* **INSTRUCTIONS TO FOLLOW**
The entries that follow include a run beginning at the line with "session data via the associated PDU Session." and ending at the line with "- If there are"; restate that run word for word and leave the rest out.

* **MATERIAL FOR THE TASK**

_ _ _

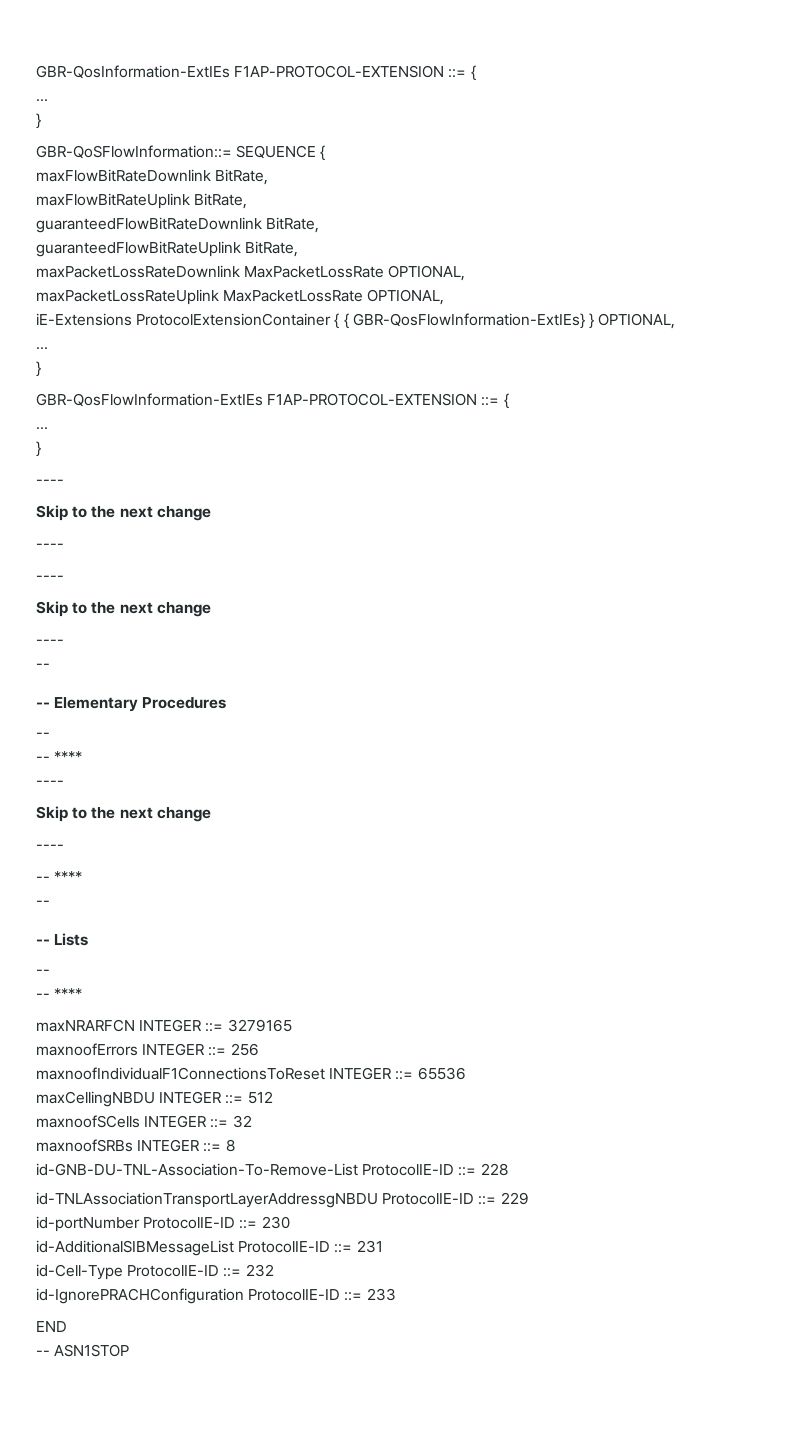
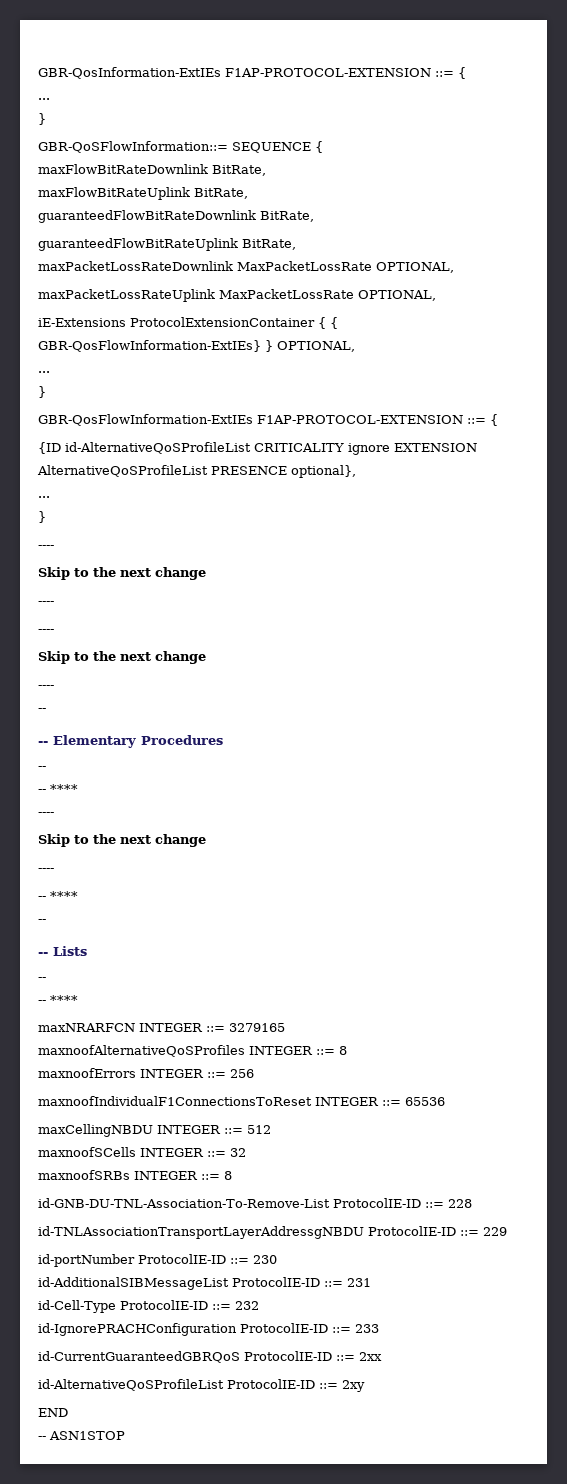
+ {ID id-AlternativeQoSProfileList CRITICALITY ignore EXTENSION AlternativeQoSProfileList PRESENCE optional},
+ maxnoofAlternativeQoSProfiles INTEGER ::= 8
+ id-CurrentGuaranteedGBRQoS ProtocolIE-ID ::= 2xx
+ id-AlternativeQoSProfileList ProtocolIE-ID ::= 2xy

_ _ _

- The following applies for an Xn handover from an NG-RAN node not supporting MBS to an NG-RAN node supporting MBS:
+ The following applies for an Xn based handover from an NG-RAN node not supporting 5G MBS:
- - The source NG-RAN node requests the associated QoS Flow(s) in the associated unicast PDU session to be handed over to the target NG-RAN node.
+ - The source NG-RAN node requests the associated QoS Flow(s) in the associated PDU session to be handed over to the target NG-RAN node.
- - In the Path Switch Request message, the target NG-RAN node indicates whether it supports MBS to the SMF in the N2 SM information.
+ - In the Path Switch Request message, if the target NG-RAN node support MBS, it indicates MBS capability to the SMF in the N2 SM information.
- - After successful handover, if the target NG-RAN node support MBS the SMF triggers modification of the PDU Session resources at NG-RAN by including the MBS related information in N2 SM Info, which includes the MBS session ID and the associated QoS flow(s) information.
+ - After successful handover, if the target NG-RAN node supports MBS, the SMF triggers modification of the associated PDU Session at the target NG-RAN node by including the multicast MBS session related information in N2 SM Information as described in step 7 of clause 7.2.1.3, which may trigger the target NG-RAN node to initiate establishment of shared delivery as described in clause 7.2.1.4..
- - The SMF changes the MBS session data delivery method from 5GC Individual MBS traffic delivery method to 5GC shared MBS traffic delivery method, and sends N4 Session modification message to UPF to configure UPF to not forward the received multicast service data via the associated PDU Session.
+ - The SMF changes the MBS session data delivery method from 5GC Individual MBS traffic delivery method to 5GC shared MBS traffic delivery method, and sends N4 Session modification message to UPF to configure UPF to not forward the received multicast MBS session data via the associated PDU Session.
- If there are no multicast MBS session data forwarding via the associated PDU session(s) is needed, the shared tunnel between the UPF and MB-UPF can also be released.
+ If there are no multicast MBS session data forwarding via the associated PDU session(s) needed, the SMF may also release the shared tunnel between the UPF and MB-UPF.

_ _ _

* **SOLUTION**
+ - The SMF changes the MBS session data delivery method from 5GC Individual MBS traffic delivery method to 5GC shared MBS traffic delivery method, and sends N4 Session modification message to UPF to configure UPF to not forward the received multicast MBS session data via the associated PDU Session.
- If there are no multicast MBS session data forwarding via the associated PDU session(s) is needed, the shared tunnel between the UPF and MB-UPF can also be released.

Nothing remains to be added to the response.